TASK REQUIREMENTS:
In full and without deviation, write out the entries that follow.

[Opening LISTED ENTRIES section]

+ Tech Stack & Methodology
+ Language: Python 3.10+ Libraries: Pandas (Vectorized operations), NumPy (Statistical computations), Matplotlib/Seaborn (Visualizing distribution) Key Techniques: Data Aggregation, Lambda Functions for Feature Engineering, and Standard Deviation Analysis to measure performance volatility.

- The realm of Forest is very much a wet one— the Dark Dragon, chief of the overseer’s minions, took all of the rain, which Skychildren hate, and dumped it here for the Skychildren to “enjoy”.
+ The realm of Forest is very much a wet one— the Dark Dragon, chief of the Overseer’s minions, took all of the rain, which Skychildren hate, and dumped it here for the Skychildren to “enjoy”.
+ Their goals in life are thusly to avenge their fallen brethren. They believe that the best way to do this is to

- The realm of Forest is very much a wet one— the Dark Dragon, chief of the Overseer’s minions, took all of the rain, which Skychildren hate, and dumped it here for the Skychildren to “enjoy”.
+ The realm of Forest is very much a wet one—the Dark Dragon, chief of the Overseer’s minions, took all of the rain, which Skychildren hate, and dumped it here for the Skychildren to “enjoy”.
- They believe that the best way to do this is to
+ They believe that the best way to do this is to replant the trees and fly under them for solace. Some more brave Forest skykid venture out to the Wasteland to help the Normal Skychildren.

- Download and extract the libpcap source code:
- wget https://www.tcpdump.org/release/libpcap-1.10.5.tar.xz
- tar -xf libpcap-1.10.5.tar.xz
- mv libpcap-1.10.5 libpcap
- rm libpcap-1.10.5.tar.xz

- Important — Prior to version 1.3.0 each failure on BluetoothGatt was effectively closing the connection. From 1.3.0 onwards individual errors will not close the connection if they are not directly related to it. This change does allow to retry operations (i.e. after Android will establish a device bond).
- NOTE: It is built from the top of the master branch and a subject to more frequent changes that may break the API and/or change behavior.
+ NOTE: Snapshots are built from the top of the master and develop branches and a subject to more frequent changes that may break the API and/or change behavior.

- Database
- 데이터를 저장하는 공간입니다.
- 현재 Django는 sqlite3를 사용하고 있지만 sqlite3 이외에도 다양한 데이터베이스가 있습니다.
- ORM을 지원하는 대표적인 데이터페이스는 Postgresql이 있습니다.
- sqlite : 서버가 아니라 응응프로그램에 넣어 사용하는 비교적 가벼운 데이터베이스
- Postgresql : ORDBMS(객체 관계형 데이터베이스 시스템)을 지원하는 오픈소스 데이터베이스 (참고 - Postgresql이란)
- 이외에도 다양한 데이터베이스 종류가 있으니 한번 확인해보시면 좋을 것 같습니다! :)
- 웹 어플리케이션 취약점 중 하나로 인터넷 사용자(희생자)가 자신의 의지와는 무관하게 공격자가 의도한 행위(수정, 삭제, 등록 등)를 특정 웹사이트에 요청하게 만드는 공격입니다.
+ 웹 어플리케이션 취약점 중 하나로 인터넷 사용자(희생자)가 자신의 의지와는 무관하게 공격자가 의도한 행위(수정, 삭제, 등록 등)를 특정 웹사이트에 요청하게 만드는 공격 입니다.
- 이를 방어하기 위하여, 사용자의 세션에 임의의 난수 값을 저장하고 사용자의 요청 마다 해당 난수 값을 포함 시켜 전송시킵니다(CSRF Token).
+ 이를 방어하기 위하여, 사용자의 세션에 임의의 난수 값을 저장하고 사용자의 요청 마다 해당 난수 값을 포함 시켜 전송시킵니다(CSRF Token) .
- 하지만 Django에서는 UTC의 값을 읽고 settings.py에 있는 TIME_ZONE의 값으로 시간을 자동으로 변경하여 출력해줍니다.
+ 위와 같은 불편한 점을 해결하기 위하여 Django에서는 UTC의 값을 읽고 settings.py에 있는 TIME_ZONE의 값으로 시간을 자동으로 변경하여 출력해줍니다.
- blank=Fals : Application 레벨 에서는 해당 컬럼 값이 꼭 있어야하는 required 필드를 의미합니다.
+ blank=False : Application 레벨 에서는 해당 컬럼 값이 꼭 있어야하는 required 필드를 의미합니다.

[Closing LISTED ENTRIES section]

RESULT OF THIS TASK:
+ Tech Stack & Methodology
+ Language: Python 3.10+ Libraries: Pandas (Vectorized operations), NumPy (Statistical computations), Matplotlib/Seaborn (Visualizing distribution) Key Techniques: Data Aggregation, Lambda Functions for Feature Engineering, and Standard Deviation Analysis to measure performance volatility.

- The realm of Forest is very much a wet one— the Dark Dragon, chief of the overseer’s minions, took all of the rain, which Skychildren hate, and dumped it here for the Skychildren to “enjoy”.
+ The realm of Forest is very much a wet one— the Dark Dragon, chief of the Overseer’s minions, took all of the rain, which Skychildren hate, and dumped it here for the Skychildren to “enjoy”.
+ Their goals in life are thusly to avenge their fallen brethren. They believe that the best way to do this is to

- The realm of Forest is very much a wet one— the Dark Dragon, chief of the Overseer’s minions, took all of the rain, which Skychildren hate, and dumped it here for the Skychildren to “enjoy”.
+ The realm of Forest is very much a wet one—the Dark Dragon, chief of the Overseer’s minions, took all of the rain, which Skychildren hate, and dumped it here for the Skychildren to “enjoy”.
- They believe that the best way to do this is to
+ They believe that the best way to do this is to replant the trees and fly under them for solace. Some more brave Forest skykid venture out to the Wasteland to help the Normal Skychildren.

- Download and extract the libpcap source code:
- wget https://www.tcpdump.org/release/libpcap-1.10.5.tar.xz
- tar -xf libpcap-1.10.5.tar.xz
- mv libpcap-1.10.5 libpcap
- rm libpcap-1.10.5.tar.xz

- Important — Prior to version 1.3.0 each failure on BluetoothGatt was effectively closing the connection. From 1.3.0 onwards individual errors will not close the connection if they are not directly related to it. This change does allow to retry operations (i.e. after Android will establish a device bond).
- NOTE: It is built from the top of the master branch and a subject to more frequent changes that may break the API and/or change behavior.
+ NOTE: Snapshots are built from the top of the master and develop branches and a subject to more frequent changes that may break the API and/or change behavior.

- Database
- 데이터를 저장하는 공간입니다.
- 현재 Django는 sqlite3를 사용하고 있지만 sqlite3 이외에도 다양한 데이터베이스가 있습니다.
- ORM을 지원하는 대표적인 데이터페이스는 Postgresql이 있습니다.
- sqlite : 서버가 아니라 응응프로그램에 넣어 사용하는 비교적 가벼운 데이터베이스
- Postgresql : ORDBMS(객체 관계형 데이터베이스 시스템)을 지원하는 오픈소스 데이터베이스 (참고 - Postgresql이란)
- 이외에도 다양한 데이터베이스 종류가 있으니 한번 확인해보시면 좋을 것 같습니다! :)
- 웹 어플리케이션 취약점 중 하나로 인터넷 사용자(희생자)가 자신의 의지와는 무관하게 공격자가 의도한 행위(수정, 삭제, 등록 등)를 특정 웹사이트에 요청하게 만드는 공격입니다.
+ 웹 어플리케이션 취약점 중 하나로 인터넷 사용자(희생자)가 자신의 의지와는 무관하게 공격자가 의도한 행위(수정, 삭제, 등록 등)를 특정 웹사이트에 요청하게 만드는 공격 입니다.
- 이를 방어하기 위하여, 사용자의 세션에 임의의 난수 값을 저장하고 사용자의 요청 마다 해당 난수 값을 포함 시켜 전송시킵니다(CSRF Token).
+ 이를 방어하기 위하여, 사용자의 세션에 임의의 난수 값을 저장하고 사용자의 요청 마다 해당 난수 값을 포함 시켜 전송시킵니다(CSRF Token) .
- 하지만 Django에서는 UTC의 값을 읽고 settings.py에 있는 TIME_ZONE의 값으로 시간을 자동으로 변경하여 출력해줍니다.
+ 위와 같은 불편한 점을 해결하기 위하여 Django에서는 UTC의 값을 읽고 settings.py에 있는 TIME_ZONE의 값으로 시간을 자동으로 변경하여 출력해줍니다.
- blank=Fals : Application 레벨 에서는 해당 컬럼 값이 꼭 있어야하는 required 필드를 의미합니다.
+ blank=False : Application 레벨 에서는 해당 컬럼 값이 꼭 있어야하는 required 필드를 의미합니다.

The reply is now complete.